Nathan wasn’t saying much of anything. Maybe he was groggy, or maybe he didn’t like the fact that his door was open and strangers were walking back and forth, peeking inside as they did. He had one bullet wound between his left shoulder and upper chest. The second bullet, meant for his heart, had instead hit the burner in his suit jacket. A nurse showed me the burner’s battery—she showed it all around the nurses’ station, remarking on the miracle of a bullet that had hit the battery so hard it had pushed it out the back of the phone into the metal case, cracked one of Nathan’s ribs, but not cut into his flesh. The partially flattened bullet, like a tiny medal, was still embedded in the battery.

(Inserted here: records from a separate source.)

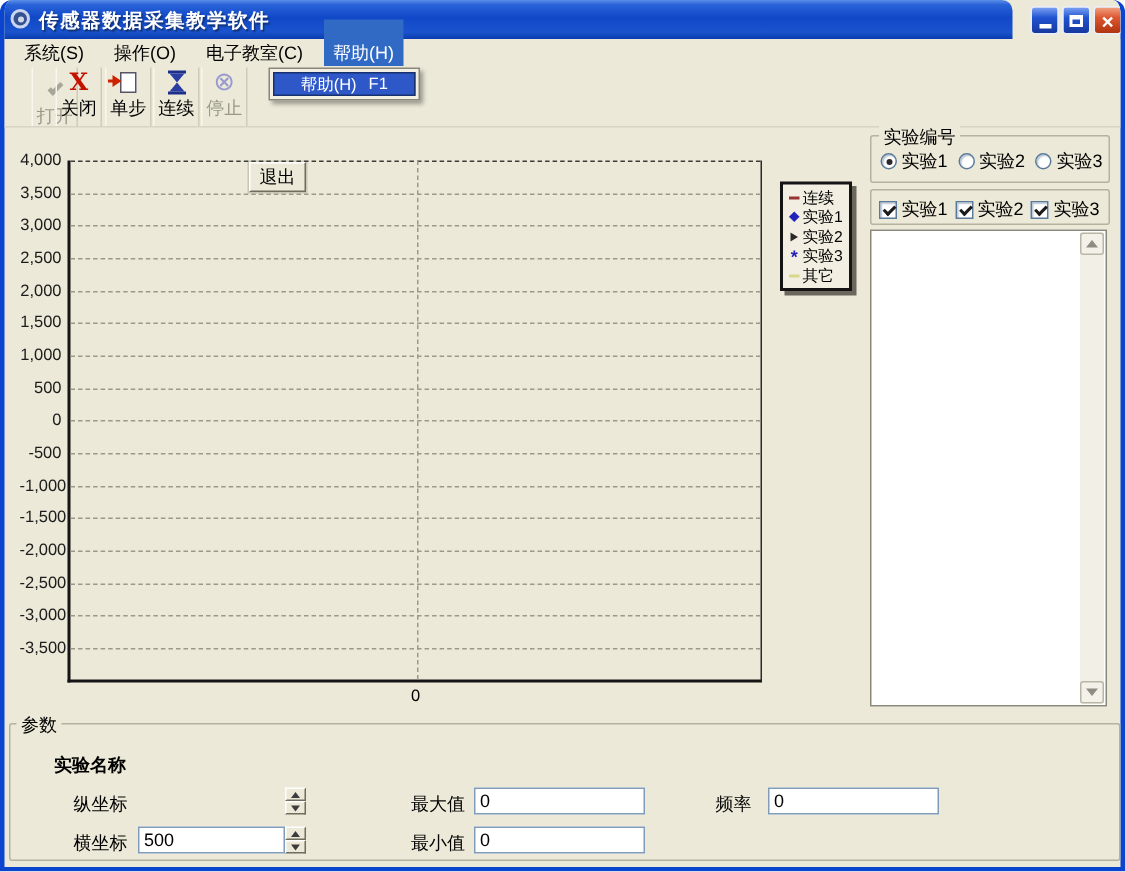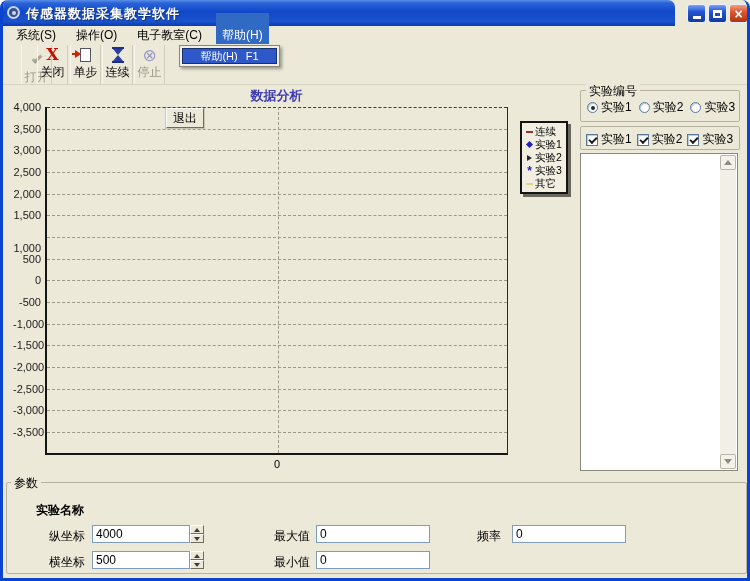--- a/index.html
+++ b/index.html
@@ -185,7 +185,6 @@
     </div>
   </div>
 
-  <div class="chart-title">数据分析</div>
 
   <div class="y-labels">
     <span style="top:-6px">4,000</span>

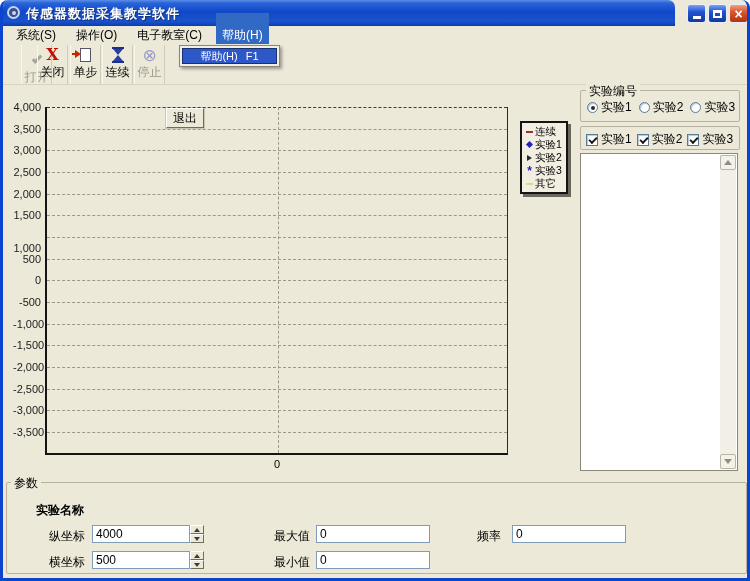--- a/index.html
+++ b/index.html
@@ -193,7 +193,7 @@
     <span style="top:59px">2,500</span>
     <span style="top:81px">2,000</span>
     <span style="top:102px">1,500</span>
-    <span style="top:135px">1,000</span>
+    <span style="top:124px">1,000</span>
     <span style="top:146px">500</span>
     <span style="top:167px">0</span>
     <span style="top:189px">-500</span>

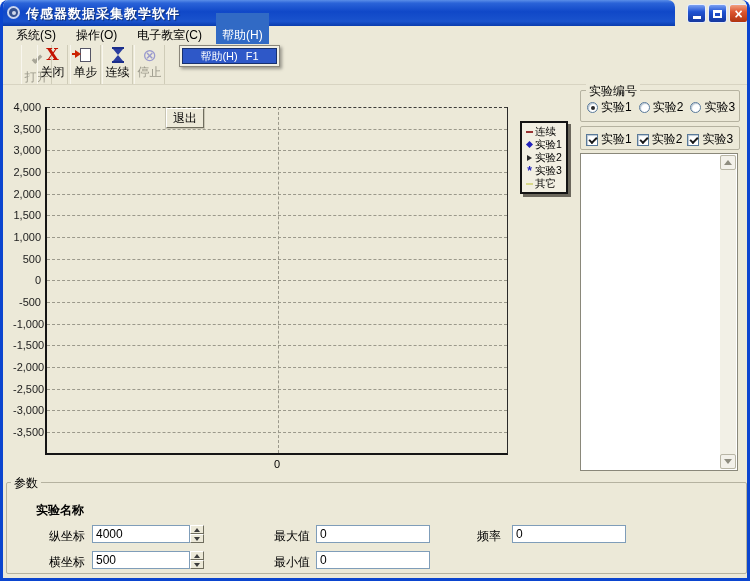--- a/index.html
+++ b/index.html
@@ -310,7 +310,6 @@
     <span class="plabel" style="left:15px; top:19px; width:62px;font-weight:bold;">实验名称</span>
 
     <span class="plabel" style="left:18px; top:45px; width:60px;">纵坐标</span>
-    <input class="textbox" style="left: 85px; top: 42px; width: 98px;" value="4000">
     <span class="spin" style="left:183px; top:42px;">
       <span class="spin-btn">
           <span class="tri-up-s"></span>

Why had Lydia screamed my name? What did she mean that I would be the death of Nathan? Harbinger. Why had a nameless Sack called Nathan that name? That was a damn Sack name, no use trying to convince myself otherwise. I asked myself these questions as I sat outside Nathan’s door waiting for Claude to leave. After a couple minutes of silence from the room, I rapped my knuckles on the doorjamb and poked my head inside. Claude got the hint and left after telling Nathan he’d be back in a few minutes.
Nathan looked awful. That was the first thing that came to my mind, frivolous as the thought was. Unshaven, dark rings under his eyes, pale, tired skin. I shut the door behind me, dragged a thankfully lightweight chair from the wall to his bed, and sat.

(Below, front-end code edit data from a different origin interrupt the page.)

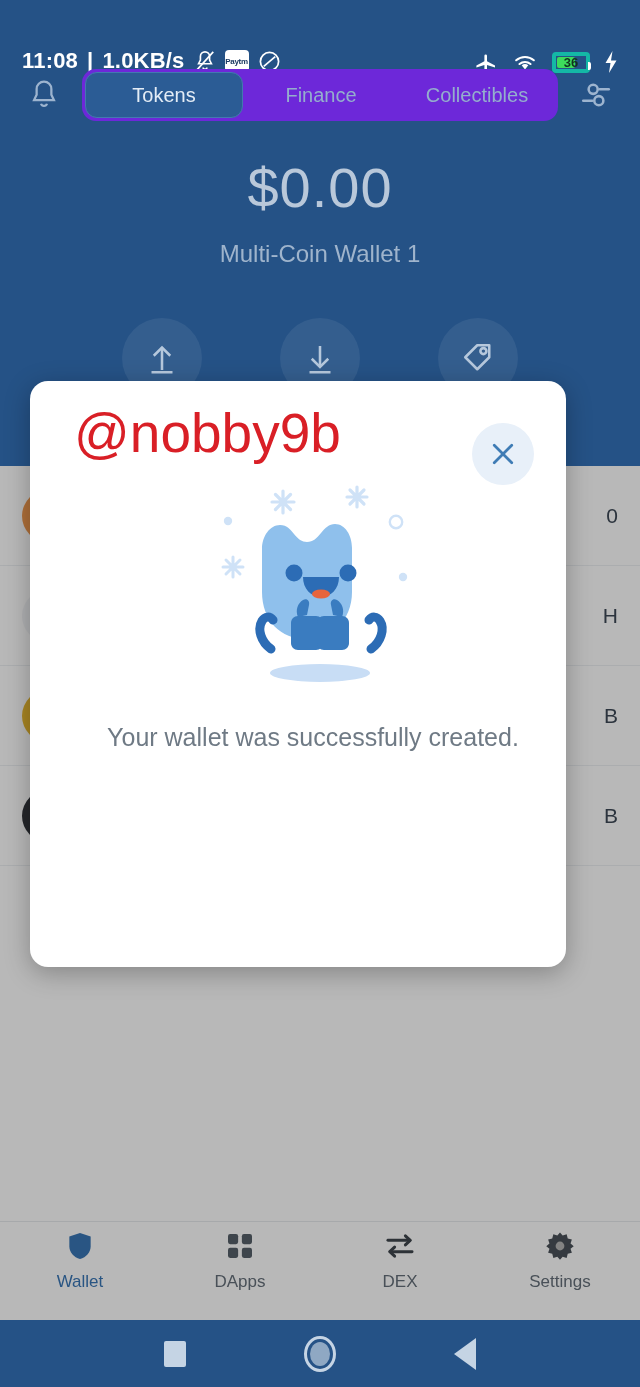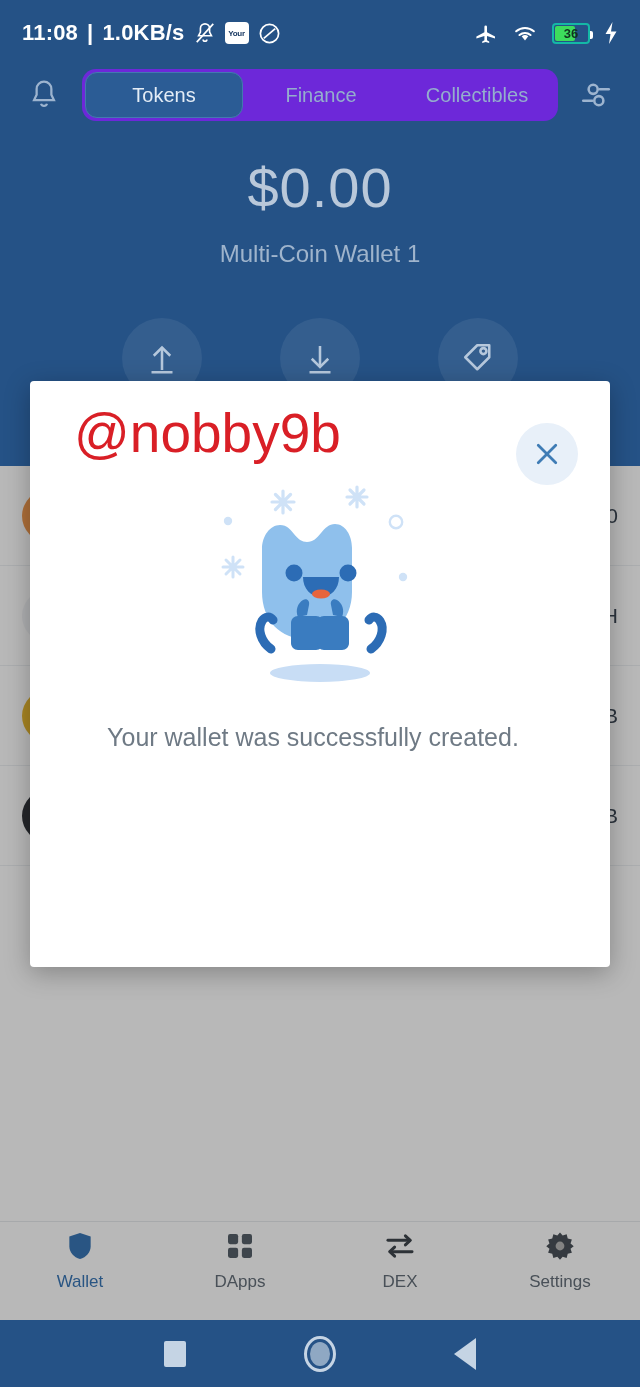--- a/index.html
+++ b/index.html
@@ -24,9 +24,9 @@
 
   
   .status-bar {
-    position: absolute; left: 0; top: 4px;
+    position: absolute; left: 0; top: 16px;
     width: 640px; height: 58px;
-    display: flex; align-items: center;
+    display: flex; align-items: flex-end;
     padding: 0 22px;
     color: #ffffff;
   }

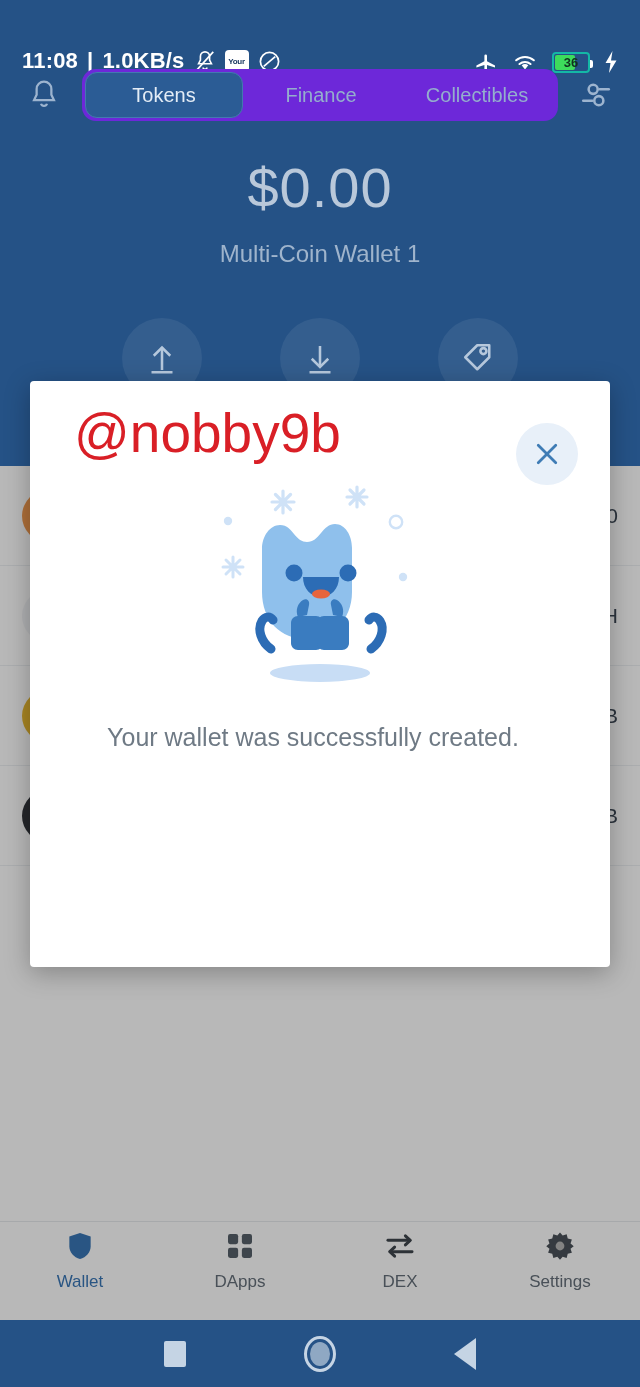--- a/index.html
+++ b/index.html
@@ -249,7 +249,7 @@
         <path d="M10 19a2 2 0 004 0" fill="none" stroke="#ffffff" stroke-width="1.8"></path>
         <line x1="3" y1="22" x2="21" y2="2" stroke="#ffffff" stroke-width="1.8"></line>
       </svg>
-      <span class="paytm-chip">Your</span>
+      <span class="paytm-chip">Paytm</span>
       <svg class="sb-icon" width="23" height="23" viewBox="0 0 24 24">
         <circle cx="12" cy="12" r="9.5" fill="none" stroke="#ffffff" stroke-width="1.8"></circle>
         <line x1="6" y1="17" x2="18" y2="7" stroke="#ffffff" stroke-width="1.8"></line>

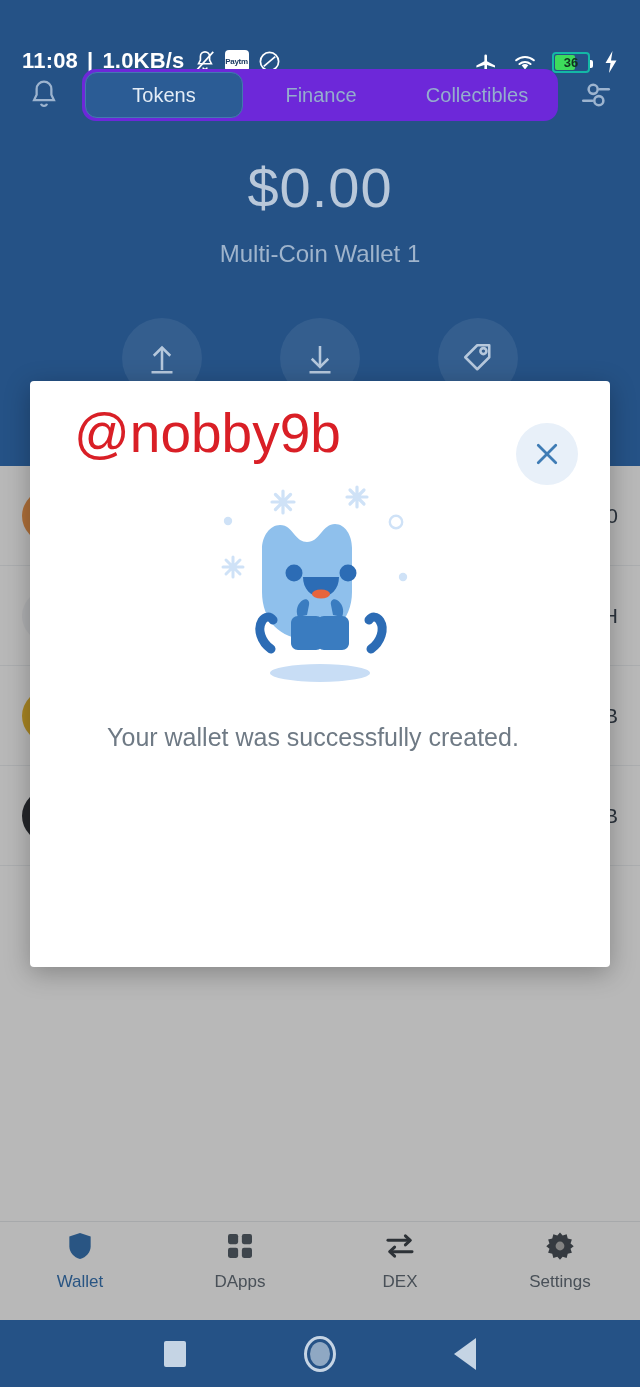--- a/index.html
+++ b/index.html
@@ -49,7 +49,7 @@
   .battery {
     position: relative;
     width: 38px; height: 21px;
-    border: 2px solid #14b8a6; border-radius: 4px;
+    border: 4px solid #14b8a6; border-radius: 4px;
     display: flex; align-items: center; justify-content: center;
   }
   .battery::after {

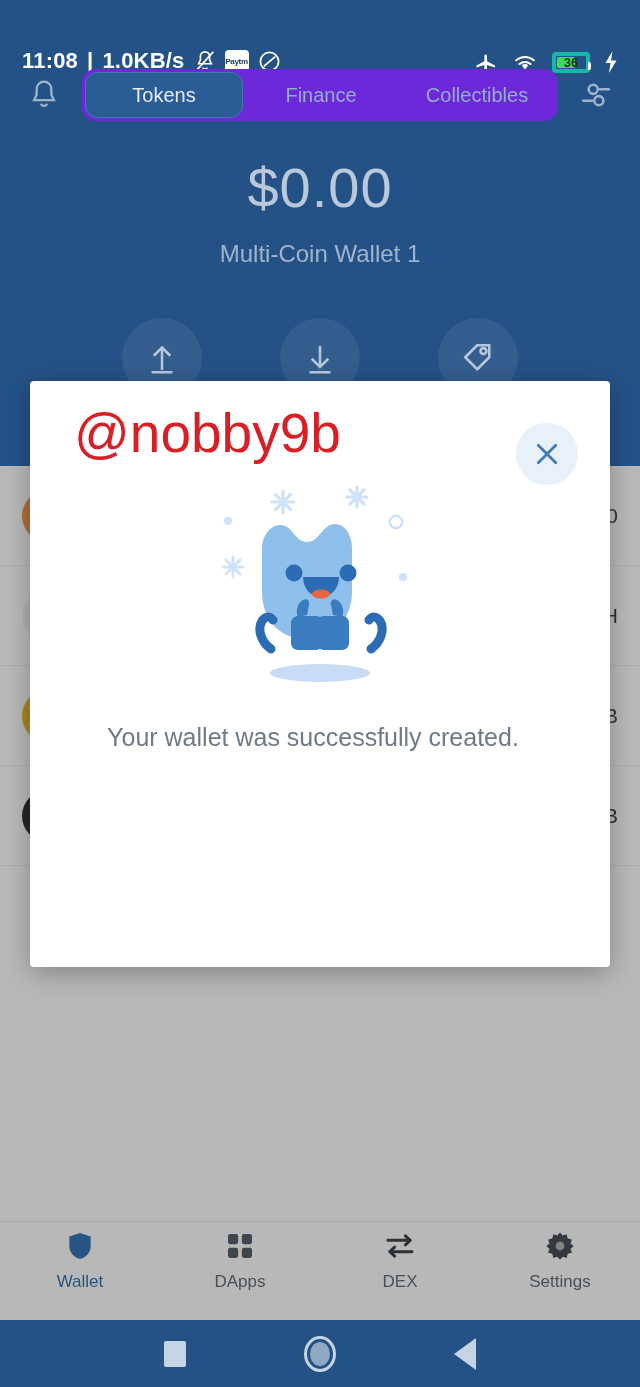--- a/index.html
+++ b/index.html
@@ -172,9 +172,9 @@
   
   .modal {
     position: absolute; left: 30px; top: 381px;
-    width: 580px; height: 586px;
+    width: 536px; height: 586px;
     background: #ffffff;
-    border-radius: 4px;
+    border-radius: 18px;
     box-shadow: 0 6px 26px rgba(0,0,0,0.28);
     overflow: hidden;
   }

“You should go home,” he said in a raspy voice.
“I’m so sorry about Lydia,” I said. “So sorry.”
He said nothing.
“I have to thank you ...” I hesitated, fumbling for the right words. What do you say to someone who saved your life by risking his own? When he threw himself between me and Lydia’s gun, he thought he would die. He should have.
“It’s all right,” he said.
“All right? That’s it?” With my free hand I massaged my temple.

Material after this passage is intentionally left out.